Equally important, the Farm Bill must pass. The Farm Bill must be reauthorized/renewed every four to five years because there are funding streams within the legislation that expire. The 2014 reauthorization of the Farm Bill expired on September 30; however, the funding streams created through that legislation haven’t ran out, but are likely to either by the end of this year or sometime during 2019. Soon, the reality of finite or limited funding will create the importance needed to get the reauthorization, regardless of difference on food stamp work requirements.

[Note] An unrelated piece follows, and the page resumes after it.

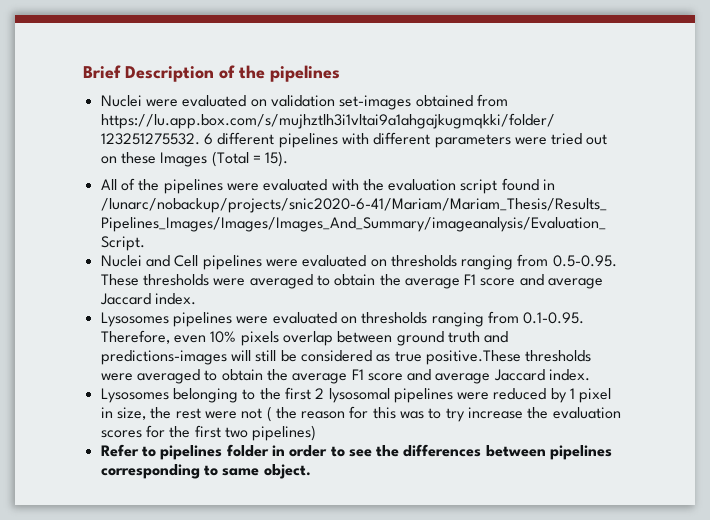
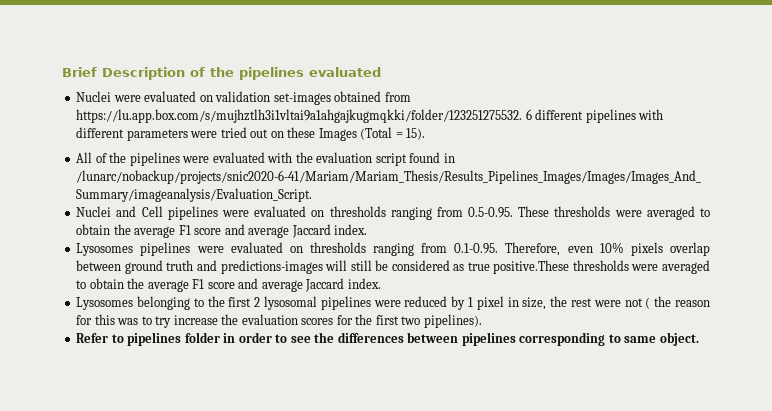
- Brief Description of the pipelines
+ Brief Description of the pipelines evaluated
- Lysosomes belonging to the first 2 lysosomal pipelines were reduced by 1 pixel in size, the rest were not ( the reason for this was to try increase the evaluation scores for the first two pipelines)
+ Lysosomes belonging to the first 2 lysosomal pipelines were reduced by 1 pixel in size, the rest were not ( the reason for this was to try increase the evaluation scores for the first two pipelines).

Luckily, while the “big four” negotiate the reauthorization, the pilot program that you rely on is not subject to any expiration, funding or otherwise, of the 2014 Farm Bill. Section 7606 is permanent. It is firmly codified in the United States Code, under Chapter 7, section 5940, and can only end by way of an affirmative act of Congress. In addition, as of October 1, Congress reaffirmed its commitment to protect the pilot program from unwarranted intrusions from the DEA and other law enforcement agencies through its passage and the president’s signing of a temporary appropriations bill. In that, Congress restated that no funds should be used to contravene “section 7606 of the Agriculture Act of 2014 (7 U.S.C. 5940); or to prohibit the transportation, processing, sale, or use of industrial hemp, or seeds of such plant, that is grown or cultivated in accordance with subsection section 7606 of the Agricultural Act of 2014, within or outside the State in which the industrial hemp is grown or cultivated.”
Waiting for passage of the reauthorized Farm Bill—with the Hemp Farming Act provisions—is not ideal, however every action taken by Congress related to hemp has been positive and should provide some level of ease in the eventual legalization of the crop.